(Records drawn from a dataset)
⟨

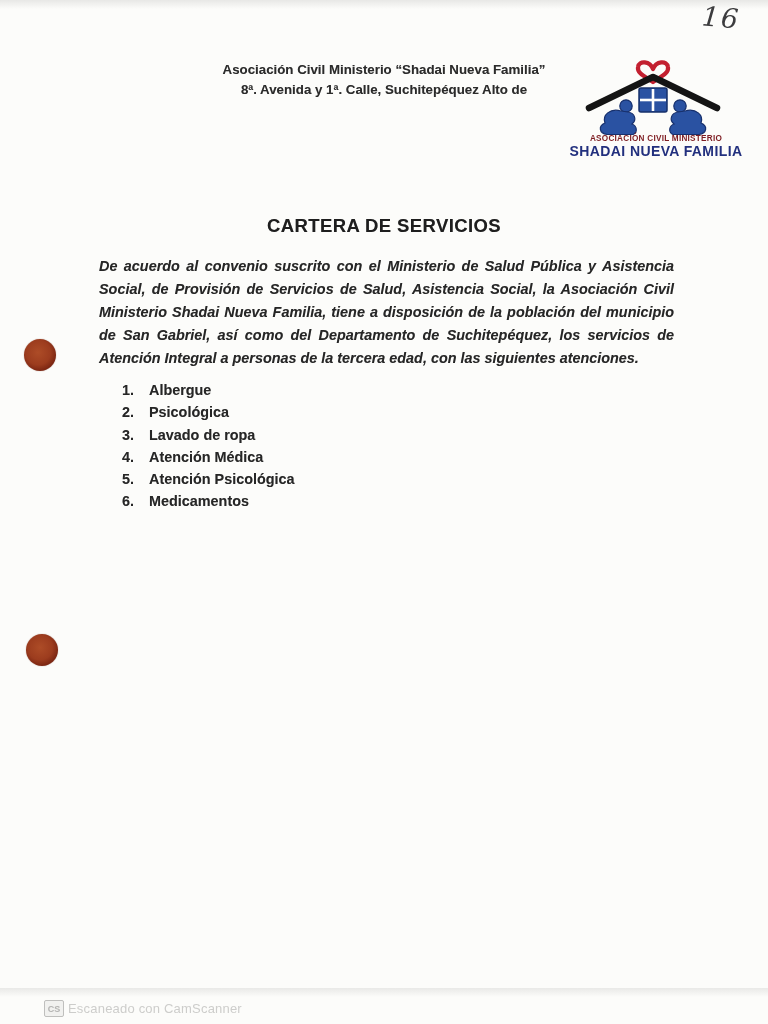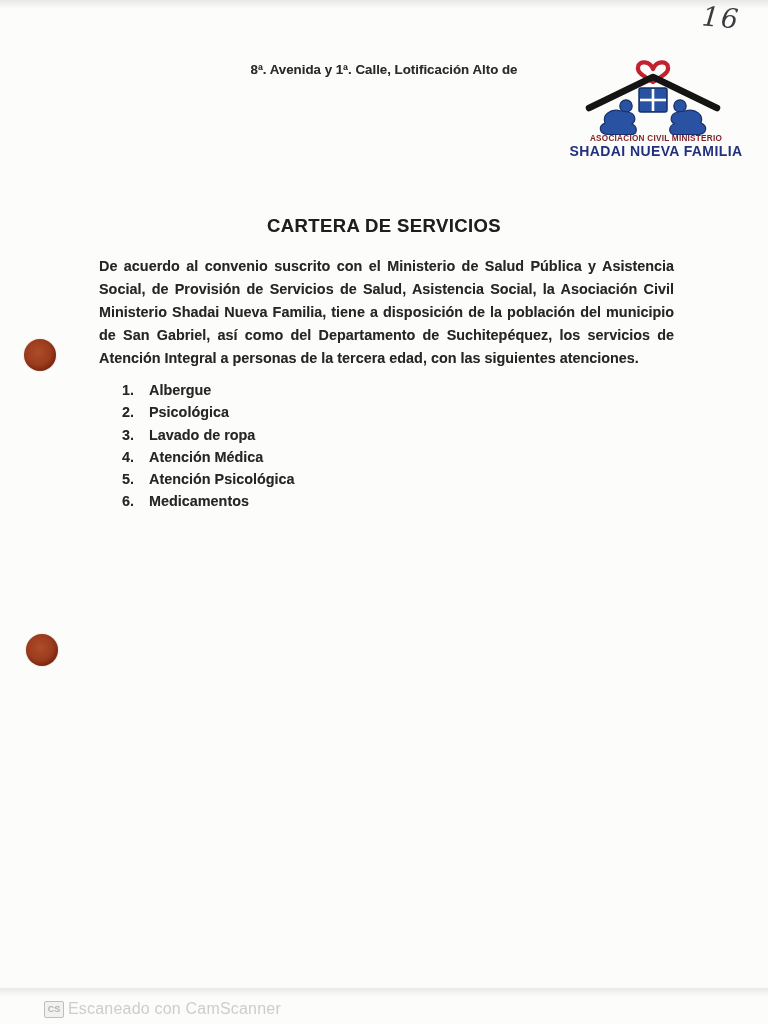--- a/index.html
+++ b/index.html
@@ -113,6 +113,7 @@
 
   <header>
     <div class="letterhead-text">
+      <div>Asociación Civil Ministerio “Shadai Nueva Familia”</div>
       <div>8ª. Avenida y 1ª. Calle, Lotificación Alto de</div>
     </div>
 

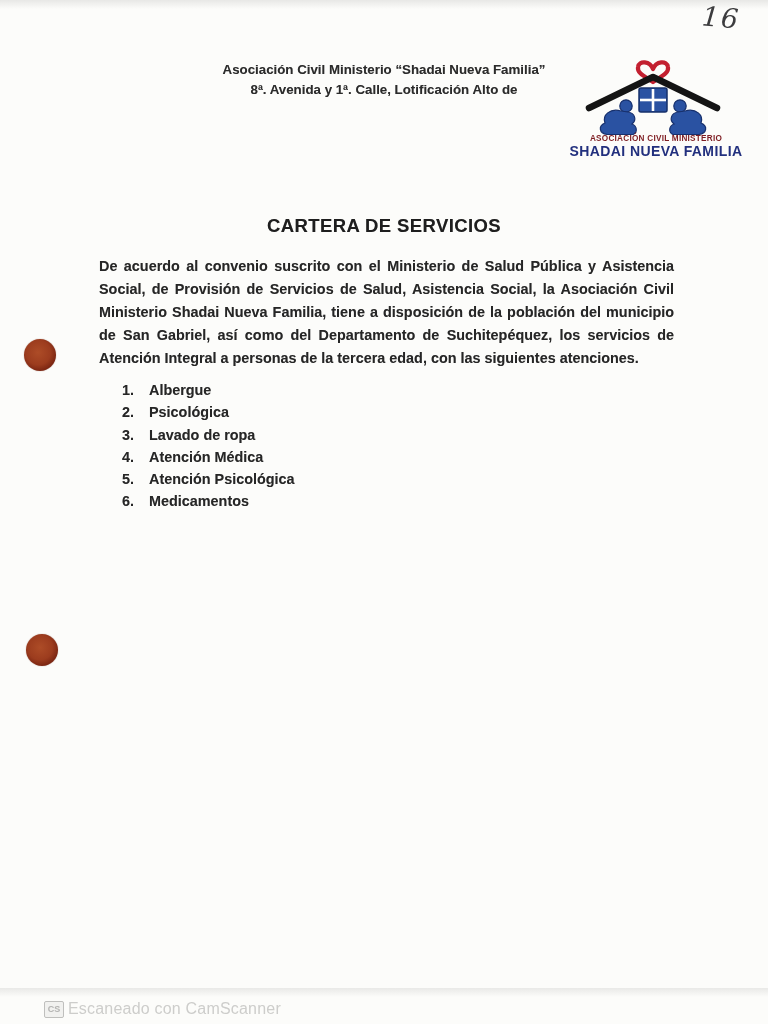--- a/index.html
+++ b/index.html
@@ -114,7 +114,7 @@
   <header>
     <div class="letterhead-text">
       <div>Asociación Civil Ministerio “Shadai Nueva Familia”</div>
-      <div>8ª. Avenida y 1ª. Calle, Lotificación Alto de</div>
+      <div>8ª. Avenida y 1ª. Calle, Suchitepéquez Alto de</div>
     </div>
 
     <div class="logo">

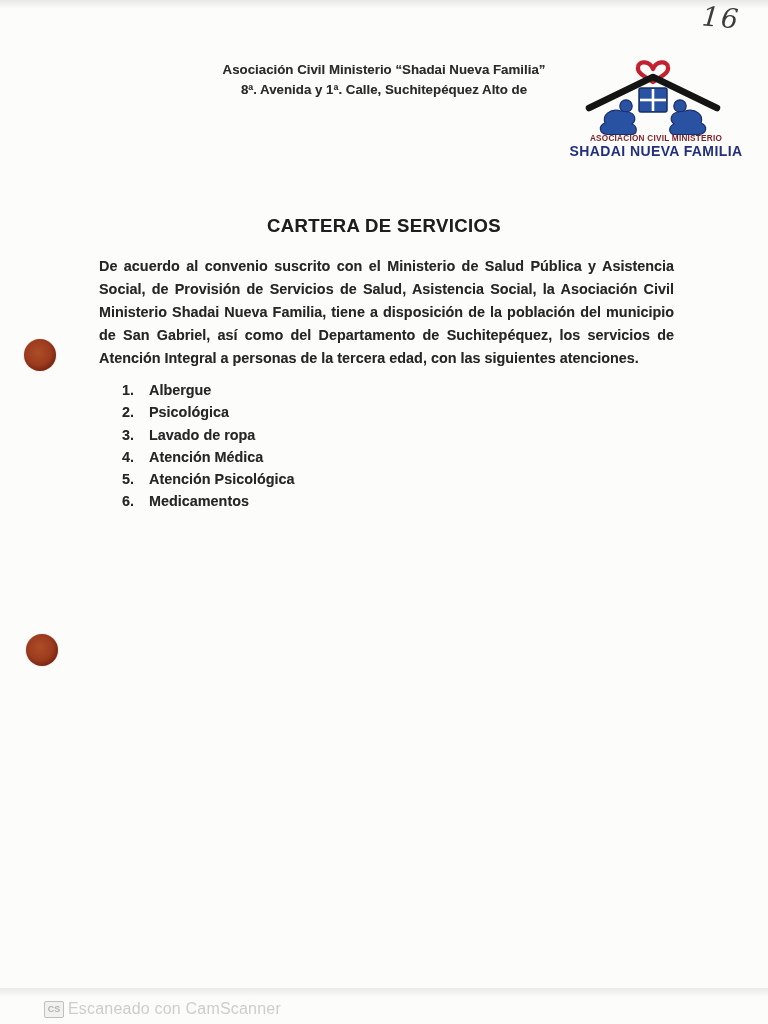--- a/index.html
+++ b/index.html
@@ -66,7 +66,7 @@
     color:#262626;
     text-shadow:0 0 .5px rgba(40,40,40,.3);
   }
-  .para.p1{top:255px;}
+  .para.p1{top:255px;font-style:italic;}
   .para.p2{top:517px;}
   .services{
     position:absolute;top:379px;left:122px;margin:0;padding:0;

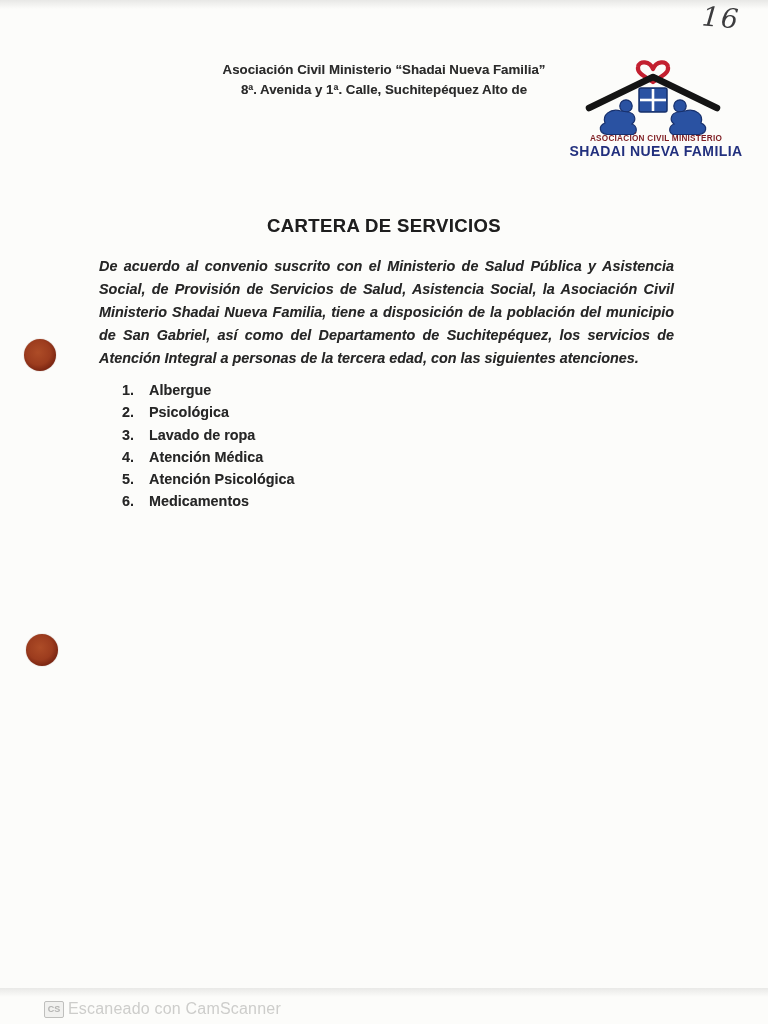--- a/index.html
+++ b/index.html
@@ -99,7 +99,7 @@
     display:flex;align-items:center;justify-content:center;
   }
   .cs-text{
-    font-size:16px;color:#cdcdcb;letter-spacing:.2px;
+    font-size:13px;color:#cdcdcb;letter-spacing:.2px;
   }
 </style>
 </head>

⟩

> **Description of the task**
In the reply, give again exactly the lines from the beginning of the entries above through the line with "-114,7 +114,7 @@"; pictures stay out.

> **Reply**
--- a/index.html
+++ b/index.html
@@ -113,6 +113,7 @@
 
   <header>
     <div class="letterhead-text">
+      <div>Asociación Civil Ministerio “Shadai Nueva Familia”</div>
       <div>8ª. Avenida y 1ª. Calle, Lotificación Alto de</div>
     </div>
 

--- a/index.html
+++ b/index.html
@@ -114,7 +114,7 @@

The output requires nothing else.